I’ve talked to many people that have survived attempts in my own effort to get answers, and most will tell you the same thing: they don’t remember the attempt, and if they do, it wasn’t something that they wanted to do – it was a completely out of control bodily function. It was something that their brain said “do this” and they had to follow through.
I’m not mad at her. How could I be?
I suffer from depression and have contemplated suicide. I know how low you feel in that moment. Her actions were not selfish; she saw no way to escape her pain except suicide. That’s the harsh reality of it.
However, that doesn’t mean I don’t remember the day like it was yesterday, even though it was exactly 4 years and 51 weeks ago to this date. I can still hear myself screaming in the back of the Jeep, and still feel the aching in my body from that first shower I took after her passing.
Every little detail of that day is still with me. But I’ve learned to cope with the grief. I go to therapy still, and group grief counseling when I need it. I’ve found a medication regimen that works for me, and an emotional support animal that helps when nothing else does. I have a great support network.

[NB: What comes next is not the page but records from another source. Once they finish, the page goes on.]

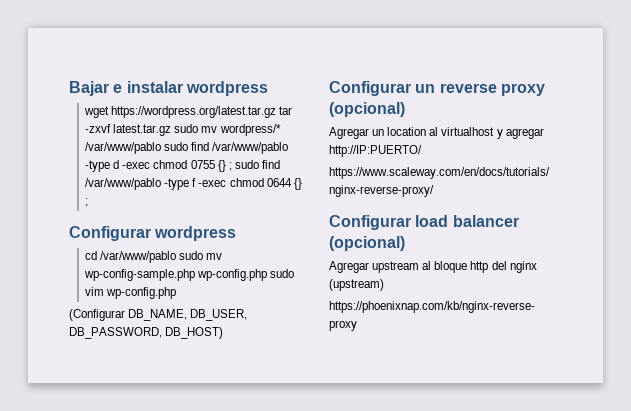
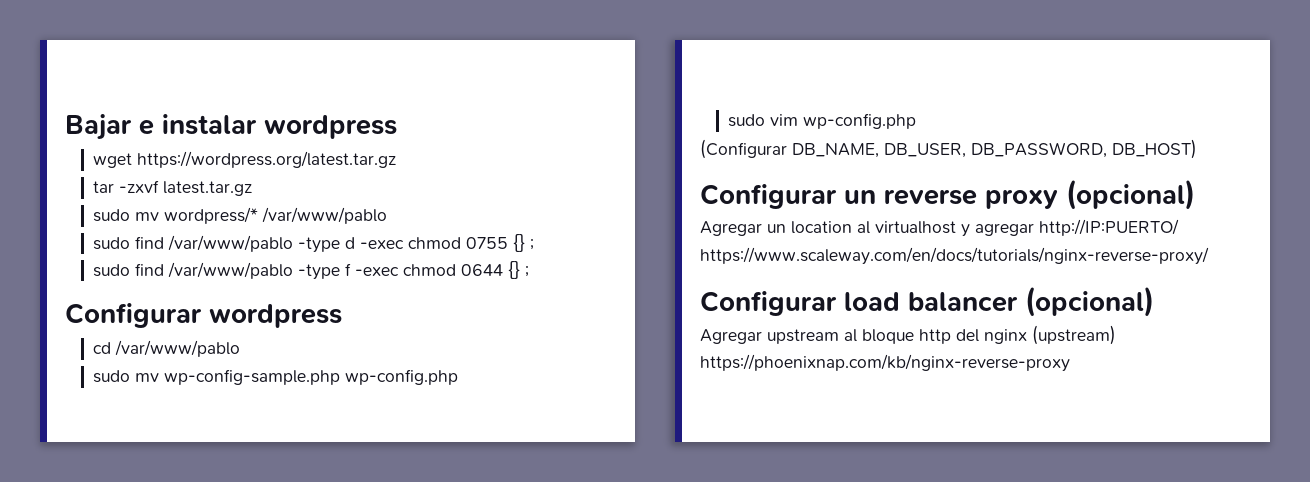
(277, 112) none -> (397, 159) //
(172, 130) none -> (253, 188) //
(162, 148) none -> (388, 215) //
(232, 166) none -> (535, 244) //
(177, 257) none -> (241, 348) //
(268, 275) none -> (459, 377) //

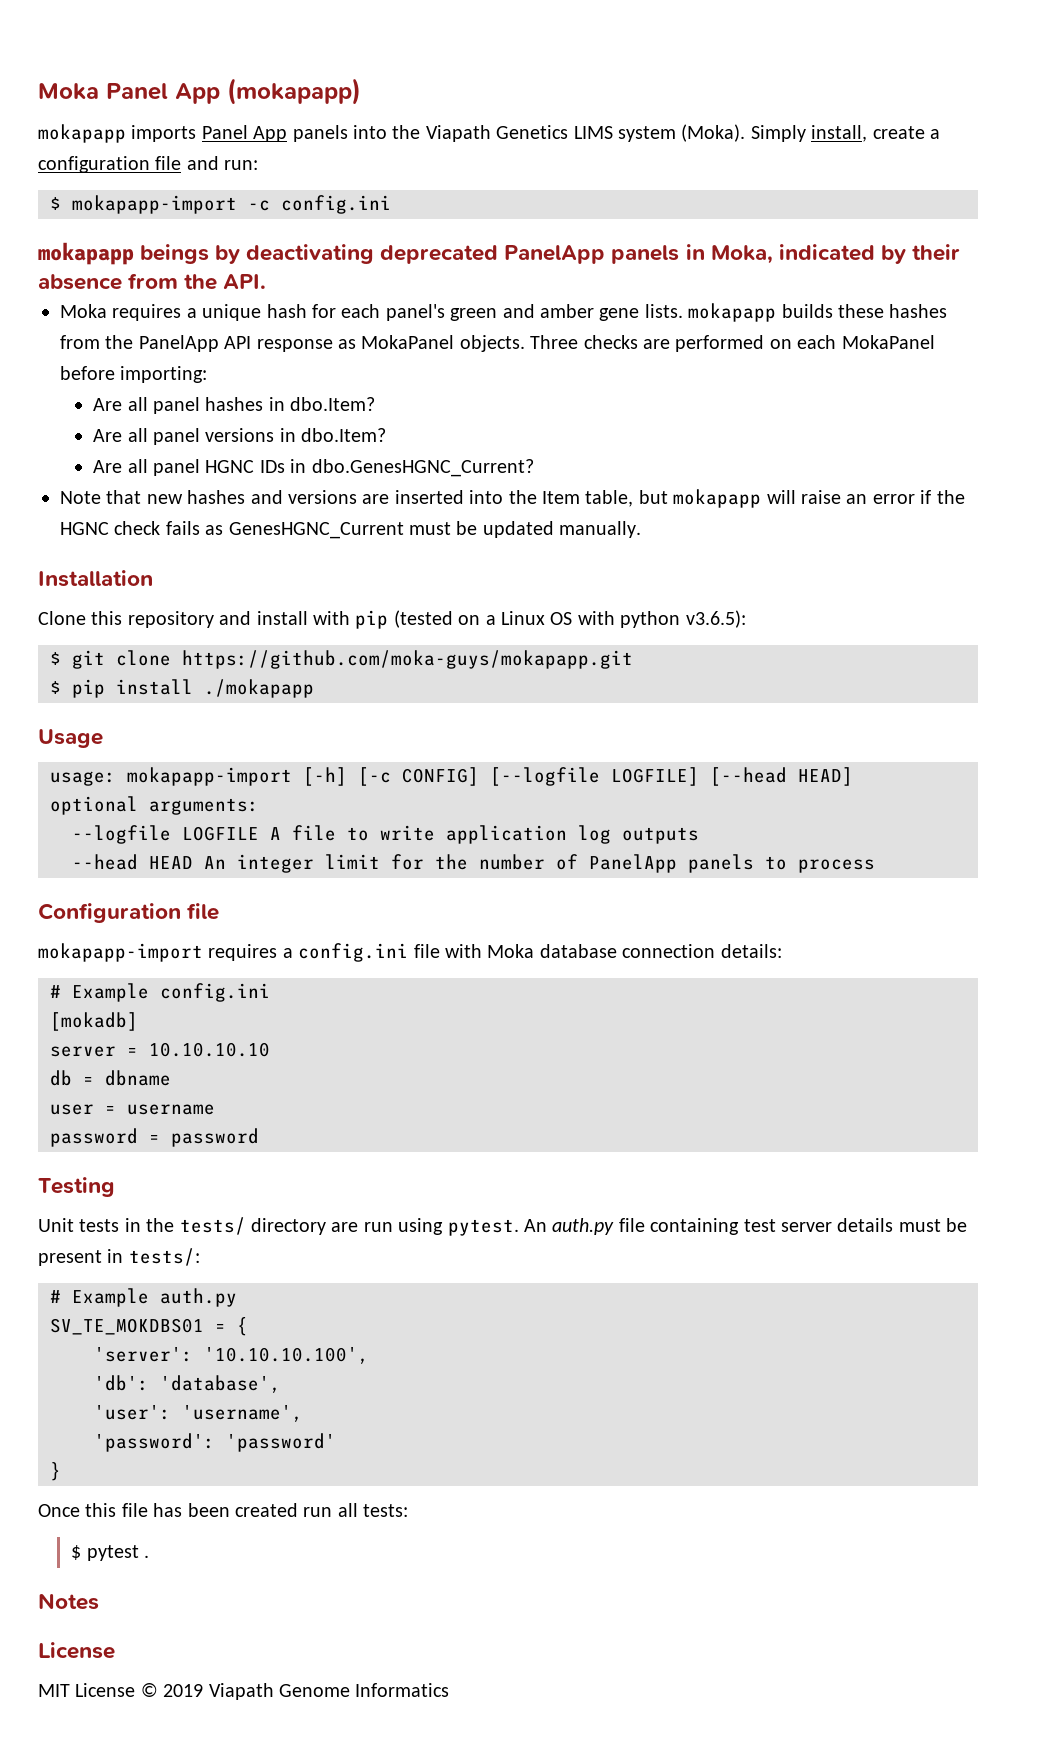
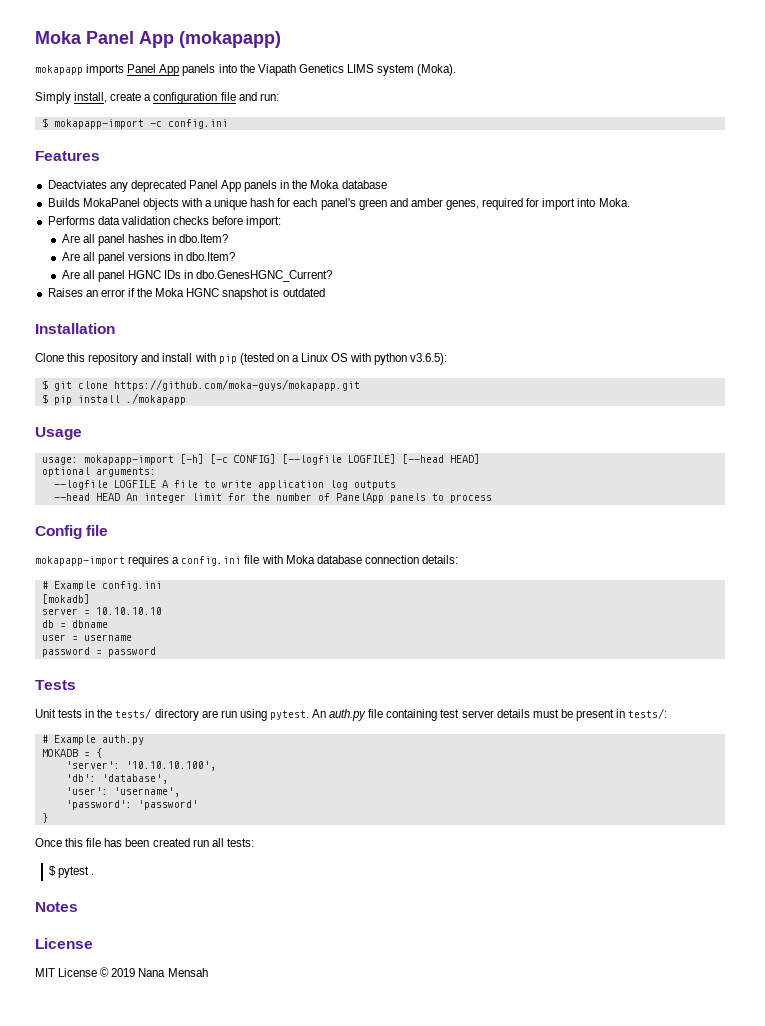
(746, 133) none -> (457, 70) //
[38,242,960,265] [38,273,267,290] [60,304,182,321] mokapapp beings by deactivating deprecated PanelApp panels in Moka, indicated by their absence from the API. // Moka requires -> [35,151,100,161] [47,180,387,192] [47,198,202,210] Features // Deactviates any deprecated Panel App panels in the Moka database // Builds MokaPanel objects with
[599,303,948,322] [60,335,935,352] [60,366,208,383] gene lists. mokapapp builds these hashes from the PanelApp API response as MokaPanel objects. Three checks are performed on each MokaPanel before importing: -> [446,198,630,210] [47,216,282,228] genes, required for import into Moka. // Performs data validation checks before import:
[60,489,965,508] [60,521,642,539] Note that new hashes and versions are inserted into the Item table, but mokapapp will raise an error if the HGNC check fails as GenesHGNC_Current must be updated manually. -> [47,288,325,300] Raises an error if the Moka HGNC snapshot is outdated
[38,903,181,923] Configuration -> [35,525,82,539] Config
[38,1177,115,1197] Testing -> [35,680,76,690] Tests
[50,1318,204,1335] SV_TE_MOKDBS01 -> [41,749,78,757] MOKADB
[208,1683,450,1700] Viapath Genome Informatics -> [138,968,208,977] Nana Mensah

It’s true – I will never forget that horrible day. But alongside it are the incredible memories that I made with Kennedy. And for those times, I’ll forever be grateful.
2 thoughts on “The words didn’t seem real to me”
I’m so sorry.
Jenna, you are an incredible young woman, a beautiful friend to Kennedy. I’m sorry you lost your friend. The loss is clearly profound, but you are honoring her with words and your actions still. Thank you for sharing your story with us.